You put on the victim mask to keep your self-esteem safe. You do not readily admit your mistakes and instead blame external factors for them. While wearing this mask, you don’t own up to your problems and failures.

2.    We Bully Ourselves

If you’ve ever been a victim of abuse or bullying, you’ll recognize the bully mask. This mask shields you from self-doubt and allows you to maintain control while keeping others at bay. You may lash out physically or verbally to cause harm to others, even if it is to protect yourself from future harm.

3.    We Bring Out the Humour

Think of Chandler from F.R.I.E.N.D.S. You use humour as a mask to avoid being laughed at by others and to avoid feeling lonely and sad. When you put on this mask, you laugh at yourself so that others don’t and your ego doesn’t get hurt. At times, it also serves as a coping mechanism.

4.    Collect Ourselves

You’re wearing the stoic mask if you pretend to be calm and collected but never feel that way. You keep your emotions bottled up and put on a brave face to avoid being vulnerable. This mask, however, may prevent you from properly understanding and processing your emotions.

5.    We Become the Perfect

You’re wearing the stoic mask if you pretend to be calm and collected but never feel that way. You keep your emotions bottled up and put on a brave face to avoid being vulnerable.
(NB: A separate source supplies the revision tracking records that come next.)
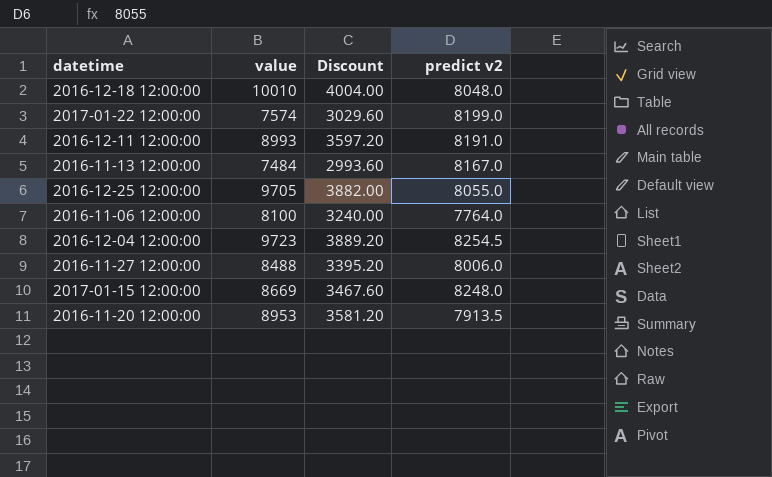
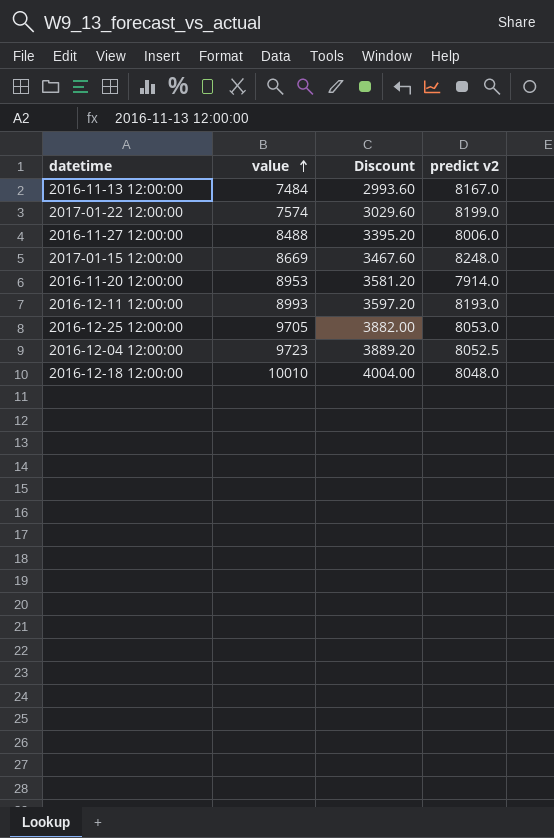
row order: none -> value ascending
row 2016-11-06 12:00:00: 8100 | 3240.00 | 7764.0 -> none
2016-11-20 12:00:00 | predict v2: 7913.5 -> 7914.0
2016-12-11 12:00:00 | predict v2: 8191.0 -> 8193.0
2016-12-25 12:00:00 | predict v2: 8055.0 -> 8053.0
2016-12-04 12:00:00 | predict v2: 8254.5 -> 8052.5

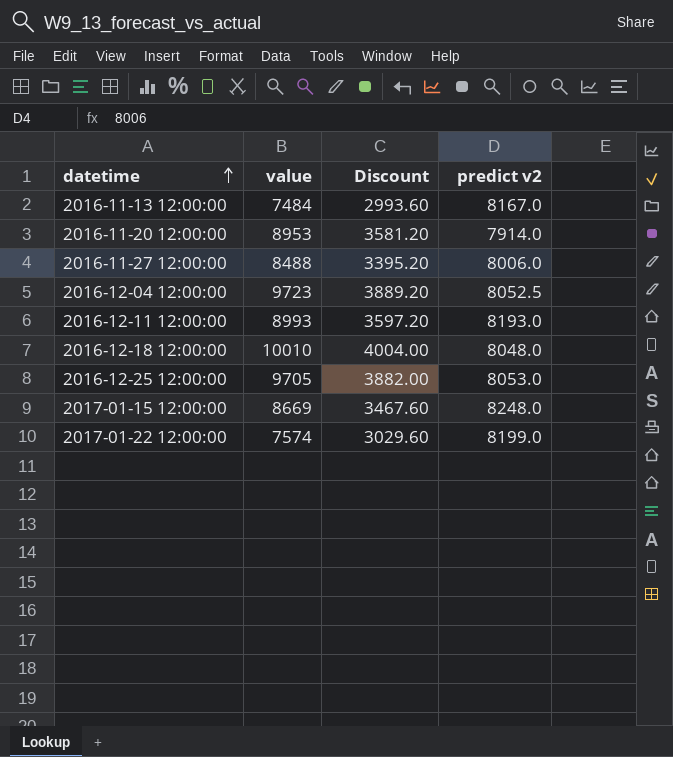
row order: value ascending -> datetime ascending

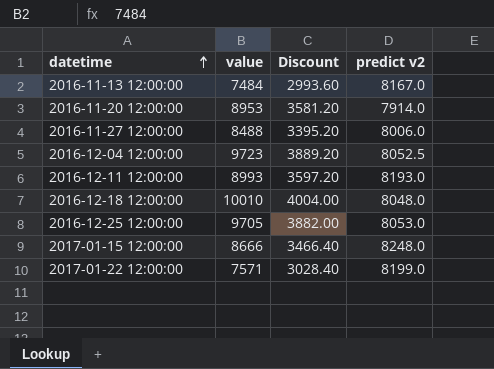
2017-01-15 12:00:00 | value: 8669 -> 8666
2017-01-15 12:00:00 | Discount: 3467.60 -> 3466.40
2017-01-22 12:00:00 | value: 7574 -> 7571
2017-01-22 12:00:00 | Discount: 3029.60 -> 3028.40

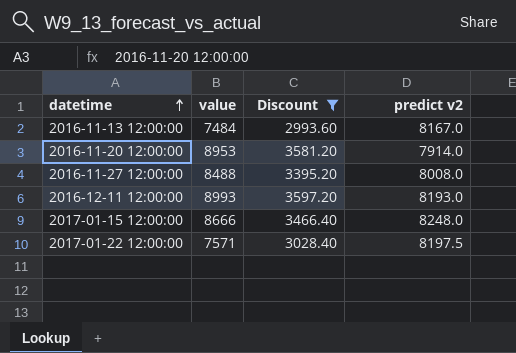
filter: none -> Discount <= 3597.20
2016-11-27 12:00:00 | predict v2: 8006.0 -> 8008.0
2017-01-22 12:00:00 | predict v2: 8199.0 -> 8197.5

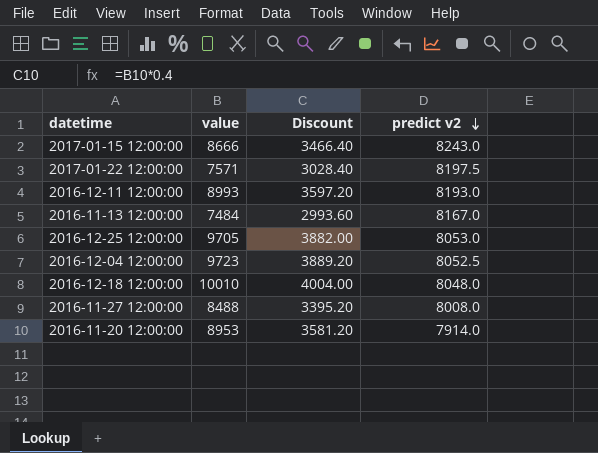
filter: Discount <= 3597.20 -> none
row order: datetime ascending -> predict v2 descending
2017-01-15 12:00:00 | predict v2: 8248.0 -> 8243.0

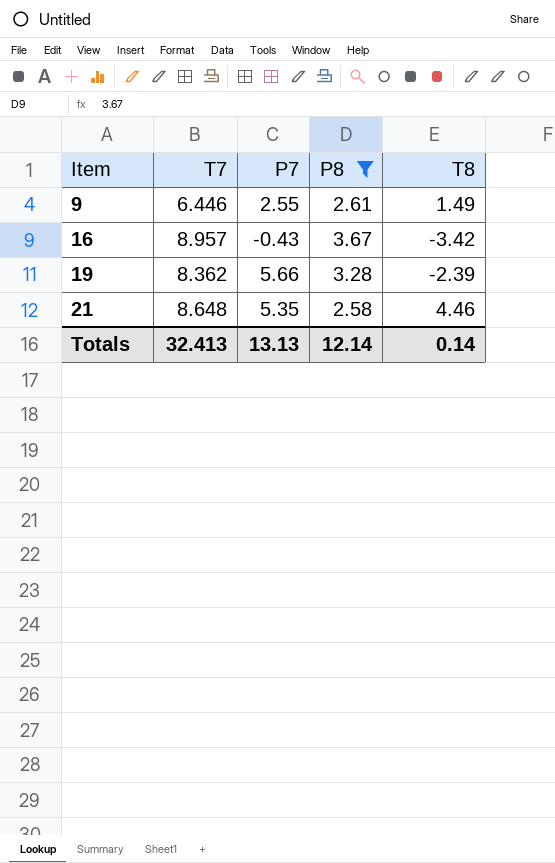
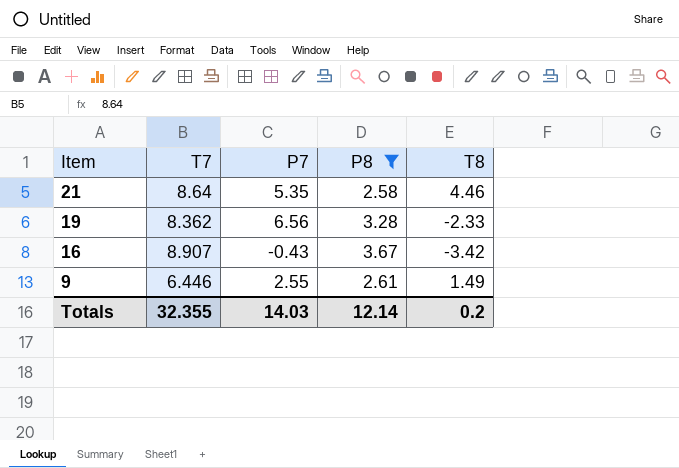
row order: Item ascending -> Item descending
21 | T7: 8.648 -> 8.64
19 | P7: 5.66 -> 6.56
19 | T8: -2.39 -> -2.33
16 | T7: 8.957 -> 8.907
Totals | T7: 32.413 -> 32.355
Totals | P7: 13.13 -> 14.03
Totals | T8: 0.14 -> 0.2

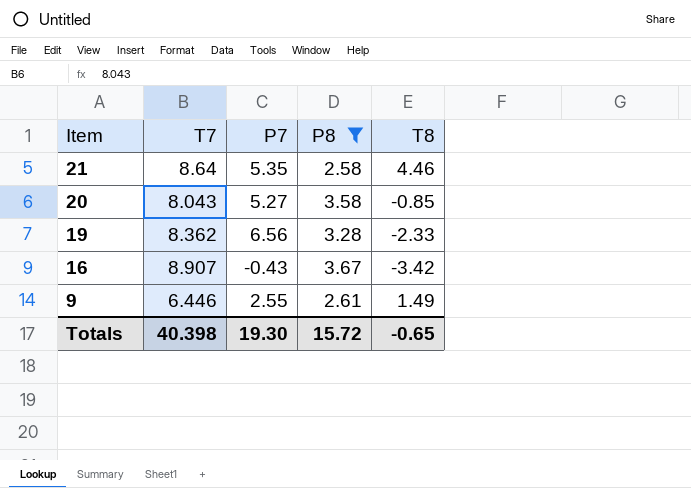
row 20: none -> 8.043 | 5.27 | 3.58 | -0.85
Totals | T7: 32.355 -> 40.398
Totals | P7: 14.03 -> 19.30
Totals | P8: 12.14 -> 15.72
Totals | T8: 0.2 -> -0.65

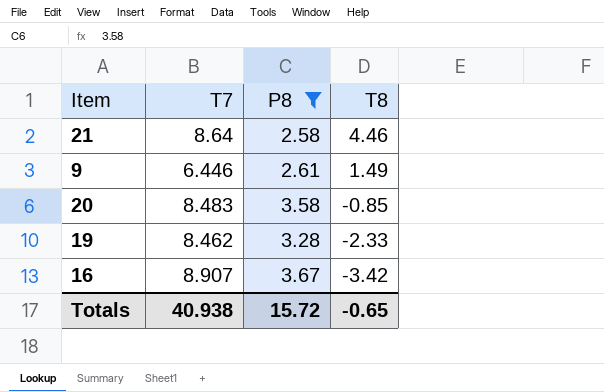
row order: Item descending -> T8 descending
column P7 | position: 3 -> none
20 | T7: 8.043 -> 8.483
19 | T7: 8.362 -> 8.462
Totals | T7: 40.398 -> 40.938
This mask, however, may prevent you from properly understanding and processing your emotions.

6.    Self-Acceptance Mask

If you constantly talk down to yourself and make fun of your flaws, you’re using this personality mask as a defence mechanism to avoid being hurt by others. No one can hurt or put you down if you already despise yourself, and it also serves as a protective mechanism against low self-esteem.

7.    We Avoid

When you put on the avoidant mask, you withdraw into yourself because you fear rejection, abandonment, or judgment. You avoid contact with others and keep your distance from your loved ones, hoping not to be rejected, hurt or judged.

8.    We Control Ourselves

This is a variation of the perfect mask. You wear the control mask to exert control over everything around you, making you feel more in command and less insecure. You can also wear this personality mask to assert control over a situation that appears to be spiraling out of control and leaving you feeling vulnerable.

9.    The Flattering Us

The people-pleasing mask is another common personality mask we wear. You wear this mask because your self-esteem is dependent on the validation and acceptance of others. Even if you don’t want to, you go out of your way to please the people around you because it makes you feel good about yourself.

10.         Social Acceptance

Finally, there’s the social or socializer mask, which you wear to hide your insecurities and vulnerability. You wear this personality mask to converse with others in a social setting. While you may be able to communicate with others easily, this mask takes away your ability to maintain meaningful conversations and relationships with others.

The Final Words

Personality masks are small actions, words, behaviours, and body language that we use to protect ourselves from being hurt, rejected, abandoned, or judged. We put on these masks to protect our self-esteem and self-worth. Understanding why you wear personality masks could help you discover your true self.

Shedding your personality mask and accepting your true self in front of others will not be easy, and there will always be people who will not appreciate your true self but keep going despite the obstacles.